What you should do:
Would you please reproduce all the entries exactly, leaving the pictures out?

Excerpted data:
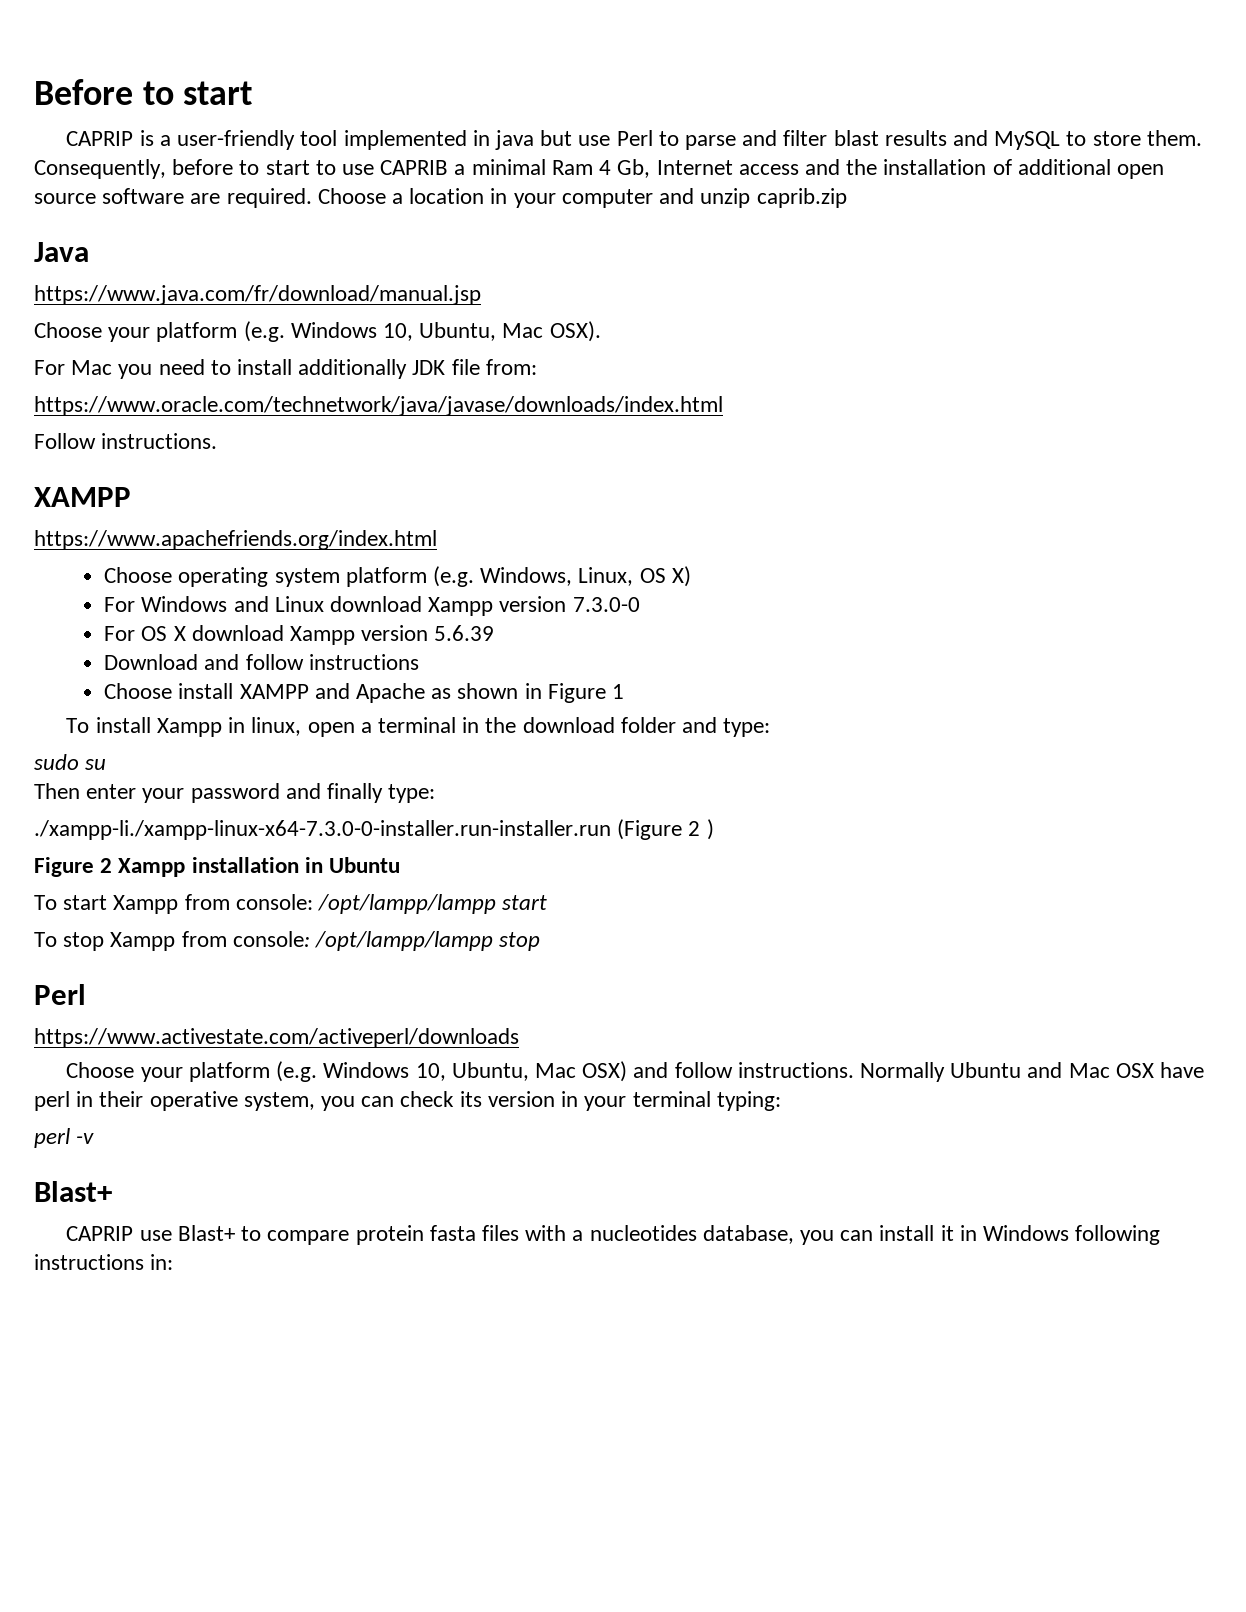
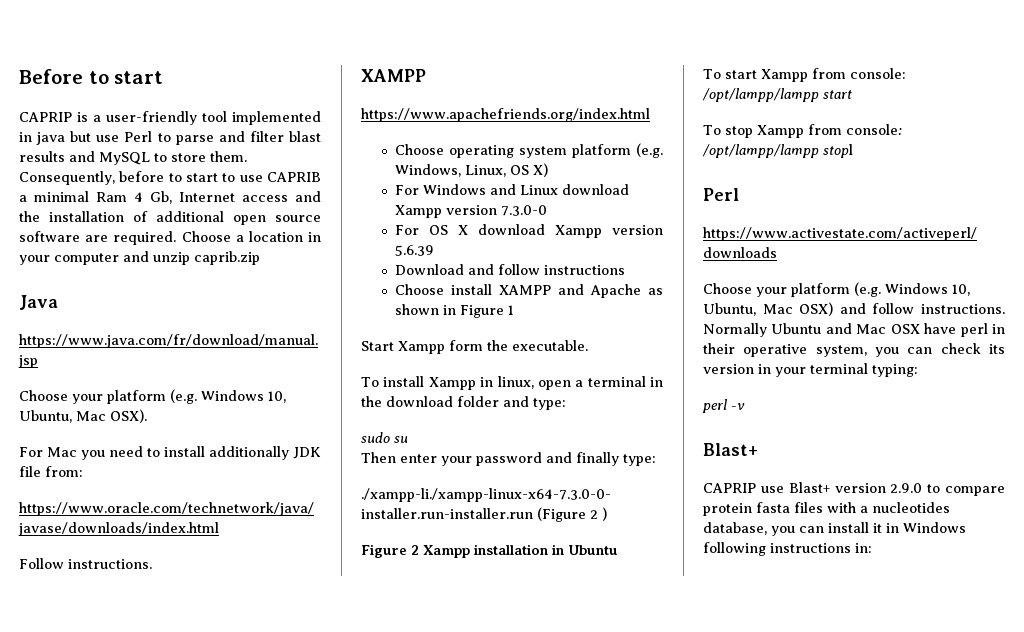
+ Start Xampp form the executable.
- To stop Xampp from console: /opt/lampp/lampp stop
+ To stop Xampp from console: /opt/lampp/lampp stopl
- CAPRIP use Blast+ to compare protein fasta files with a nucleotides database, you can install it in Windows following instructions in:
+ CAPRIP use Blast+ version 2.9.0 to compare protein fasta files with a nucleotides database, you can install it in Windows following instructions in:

Solution:
+ Start Xampp form the executable.
- To stop Xampp from console: /opt/lampp/lampp stop
+ To stop Xampp from console: /opt/lampp/lampp stopl
- CAPRIP use Blast+ to compare protein fasta files with a nucleotides database, you can install it in Windows following instructions in:
+ CAPRIP use Blast+ version 2.9.0 to compare protein fasta files with a nucleotides database, you can install it in Windows following instructions in:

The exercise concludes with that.